WHAT IS NEEDED
Look below for lines that hold the string "right" and copy each one.
*** Opening of SUPPLIED INFORMATION ***
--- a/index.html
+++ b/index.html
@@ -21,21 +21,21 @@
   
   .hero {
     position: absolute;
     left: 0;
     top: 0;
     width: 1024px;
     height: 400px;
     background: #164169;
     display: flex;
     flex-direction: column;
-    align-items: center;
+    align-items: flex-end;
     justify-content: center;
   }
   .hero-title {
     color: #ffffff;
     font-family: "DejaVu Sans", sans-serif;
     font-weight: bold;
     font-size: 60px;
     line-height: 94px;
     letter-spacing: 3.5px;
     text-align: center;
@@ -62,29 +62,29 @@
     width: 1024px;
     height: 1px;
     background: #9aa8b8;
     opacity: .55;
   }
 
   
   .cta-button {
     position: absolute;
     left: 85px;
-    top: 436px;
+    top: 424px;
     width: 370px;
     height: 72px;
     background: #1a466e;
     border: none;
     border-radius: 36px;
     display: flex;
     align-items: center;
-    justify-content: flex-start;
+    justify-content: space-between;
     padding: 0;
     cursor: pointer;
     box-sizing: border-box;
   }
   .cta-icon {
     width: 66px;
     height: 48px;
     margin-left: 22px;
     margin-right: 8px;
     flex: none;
*** Close of SUPPLIED INFORMATION ***
*** Opening of SUPPLIED INFORMATION ***
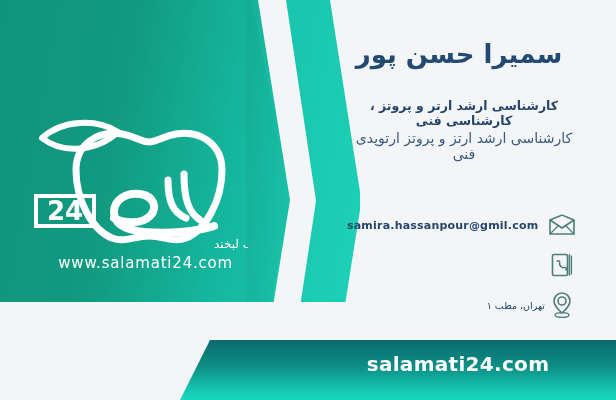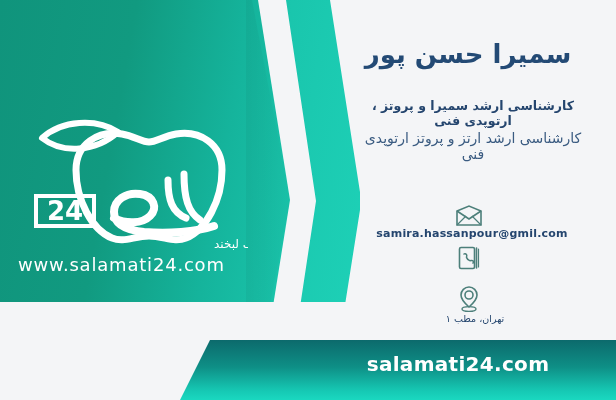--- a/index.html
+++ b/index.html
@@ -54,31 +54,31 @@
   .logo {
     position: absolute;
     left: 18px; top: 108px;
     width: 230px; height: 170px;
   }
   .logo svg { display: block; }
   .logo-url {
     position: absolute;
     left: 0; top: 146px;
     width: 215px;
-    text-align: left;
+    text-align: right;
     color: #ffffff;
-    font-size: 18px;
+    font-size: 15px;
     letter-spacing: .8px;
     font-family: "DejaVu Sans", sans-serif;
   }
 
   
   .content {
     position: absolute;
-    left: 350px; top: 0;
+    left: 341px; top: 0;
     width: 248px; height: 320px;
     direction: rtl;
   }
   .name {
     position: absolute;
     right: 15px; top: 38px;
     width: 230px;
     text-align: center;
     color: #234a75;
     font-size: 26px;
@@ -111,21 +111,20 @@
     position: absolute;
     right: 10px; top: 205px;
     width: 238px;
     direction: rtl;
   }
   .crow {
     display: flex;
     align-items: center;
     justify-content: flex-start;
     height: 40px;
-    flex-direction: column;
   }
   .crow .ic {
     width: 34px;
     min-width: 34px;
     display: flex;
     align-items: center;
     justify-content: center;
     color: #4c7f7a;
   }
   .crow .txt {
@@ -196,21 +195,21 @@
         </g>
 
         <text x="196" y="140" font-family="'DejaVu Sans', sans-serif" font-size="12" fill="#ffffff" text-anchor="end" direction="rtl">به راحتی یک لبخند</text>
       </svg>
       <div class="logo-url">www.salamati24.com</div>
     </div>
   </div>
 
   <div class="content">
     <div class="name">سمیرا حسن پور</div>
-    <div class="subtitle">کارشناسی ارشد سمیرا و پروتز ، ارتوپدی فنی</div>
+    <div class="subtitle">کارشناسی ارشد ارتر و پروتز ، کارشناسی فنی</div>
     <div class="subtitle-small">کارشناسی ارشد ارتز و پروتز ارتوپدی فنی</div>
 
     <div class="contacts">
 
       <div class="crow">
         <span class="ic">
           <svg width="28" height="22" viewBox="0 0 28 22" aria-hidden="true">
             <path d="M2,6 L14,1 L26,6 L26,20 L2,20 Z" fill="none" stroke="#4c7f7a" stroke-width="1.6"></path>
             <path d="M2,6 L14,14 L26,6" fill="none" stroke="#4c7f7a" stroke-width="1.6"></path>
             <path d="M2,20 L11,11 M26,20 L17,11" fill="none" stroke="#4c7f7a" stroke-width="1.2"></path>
*** Close of SUPPLIED INFORMATION ***
EXERCISE RESPONSE
     margin-right: 8px;
+    text-align: right;
     right: 15px; top: 38px;
     right: 10px; top: 205px;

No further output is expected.